Last week during the media tour, I had a chance to speak with Mr. Hendrick about the Chevy SS. According to Hendrick when he showed the new SS alongside his four racecars at GM’s dealer meeting the buzz was nearly instant and very loud.
“Twitter lit up,” Hendrick said. “It was the number one Tweet that afternoon and around the world when I went out to Barrett-Jackson, and we did the Corvette deal we got flooded at the dealerships. We’ve already probably sold out of Corvettes for 2014 from the exposure we had. But now all of a sudden we’re getting calls “How can I get on the list to get an SS. So that’s good for the dealerships.”
The street version of the SS won’t even make its public debut until February at Daytona International Speedway; a venue that shows perhaps the strong connection GM is trying to make with the NASCAR model and the street version. But does the fact that Chevrolet won’t debut their street version until next month be a buzz kill? After all both the Fusion and Camry for 2013 are already on showroom floors. According to Mr. Hendrick the excitement over the new SS is there and continues to build.

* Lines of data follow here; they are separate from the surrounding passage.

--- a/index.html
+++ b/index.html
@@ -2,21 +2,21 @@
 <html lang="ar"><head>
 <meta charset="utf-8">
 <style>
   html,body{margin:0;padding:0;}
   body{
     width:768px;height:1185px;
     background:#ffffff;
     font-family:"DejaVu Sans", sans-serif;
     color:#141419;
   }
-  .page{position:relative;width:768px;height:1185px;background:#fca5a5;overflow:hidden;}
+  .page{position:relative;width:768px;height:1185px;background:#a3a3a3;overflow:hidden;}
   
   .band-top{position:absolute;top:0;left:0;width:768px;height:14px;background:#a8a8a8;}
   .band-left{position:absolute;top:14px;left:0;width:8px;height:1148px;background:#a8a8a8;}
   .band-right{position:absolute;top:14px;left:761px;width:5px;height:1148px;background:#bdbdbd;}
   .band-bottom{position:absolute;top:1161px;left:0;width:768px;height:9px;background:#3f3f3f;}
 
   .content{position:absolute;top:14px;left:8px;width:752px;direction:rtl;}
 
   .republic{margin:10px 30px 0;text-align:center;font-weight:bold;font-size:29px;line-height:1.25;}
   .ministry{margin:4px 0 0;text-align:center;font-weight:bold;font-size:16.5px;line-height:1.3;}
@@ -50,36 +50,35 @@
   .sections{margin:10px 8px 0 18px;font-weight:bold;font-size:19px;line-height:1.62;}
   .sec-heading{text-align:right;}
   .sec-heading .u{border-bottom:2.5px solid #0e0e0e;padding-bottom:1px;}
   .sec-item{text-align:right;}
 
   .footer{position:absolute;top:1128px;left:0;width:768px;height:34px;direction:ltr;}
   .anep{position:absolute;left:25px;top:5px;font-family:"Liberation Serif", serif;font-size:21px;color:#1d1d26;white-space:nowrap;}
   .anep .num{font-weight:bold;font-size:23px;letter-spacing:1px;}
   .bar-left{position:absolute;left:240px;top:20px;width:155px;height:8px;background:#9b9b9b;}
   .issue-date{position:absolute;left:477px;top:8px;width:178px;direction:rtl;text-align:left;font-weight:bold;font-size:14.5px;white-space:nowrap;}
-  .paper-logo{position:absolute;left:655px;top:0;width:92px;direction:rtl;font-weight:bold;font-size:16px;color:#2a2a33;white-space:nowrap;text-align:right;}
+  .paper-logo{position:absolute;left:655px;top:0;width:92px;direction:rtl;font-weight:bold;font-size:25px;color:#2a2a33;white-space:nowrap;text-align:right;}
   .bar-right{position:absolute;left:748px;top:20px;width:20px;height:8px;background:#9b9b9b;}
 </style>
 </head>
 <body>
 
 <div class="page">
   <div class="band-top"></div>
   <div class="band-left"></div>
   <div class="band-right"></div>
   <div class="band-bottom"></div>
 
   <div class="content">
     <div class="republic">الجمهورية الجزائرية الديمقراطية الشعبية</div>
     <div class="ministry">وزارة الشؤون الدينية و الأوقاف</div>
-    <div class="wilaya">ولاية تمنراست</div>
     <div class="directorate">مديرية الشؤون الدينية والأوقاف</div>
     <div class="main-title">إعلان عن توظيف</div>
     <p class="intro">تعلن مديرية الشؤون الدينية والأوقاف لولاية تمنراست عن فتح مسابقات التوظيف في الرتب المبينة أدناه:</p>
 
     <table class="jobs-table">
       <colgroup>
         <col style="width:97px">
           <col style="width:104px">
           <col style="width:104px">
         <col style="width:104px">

“You have fans calling wanting to know when it’s available, how much is it going to be,” Hendrick told me.” I think the fact that Chevrolet decided to debut the car for the first time at Daytona says a lot because the car won’t be in the showrooms until probably the end of the summer or early fall. They’re in production but you won’t see the car. I have never seen, and I was so excited about it, I’ve never seen as much buzz about a car. Everybody that walked up to me out there said ‘Man I love the new car’ I love the fact that it’s a Chevrolet. Then they’d ask you how’s the drive, how’s it going to run.”
While not even Hendrick knows what the base price of the SS, he said the car should appeal to many especially those who want a sports car but have the reality of everyday life in the way.
“Here’s a car that if you can’t put family in a Corvette or a Camaro,” he said. “If they won’t fit, the same motor that’s in the SS Camaro is going to be in the SS Chevrolet four door. So you’ve got a good looking car that you can see on the track.”
GM execs are of course happy with the new car.
“The new car is an example of how the manufacturers working hand-in-hand with NASCAR resulted in a product that we are very proud of,” Suhy said. “It’s going to be not only product relevant but also very exciting on the track.”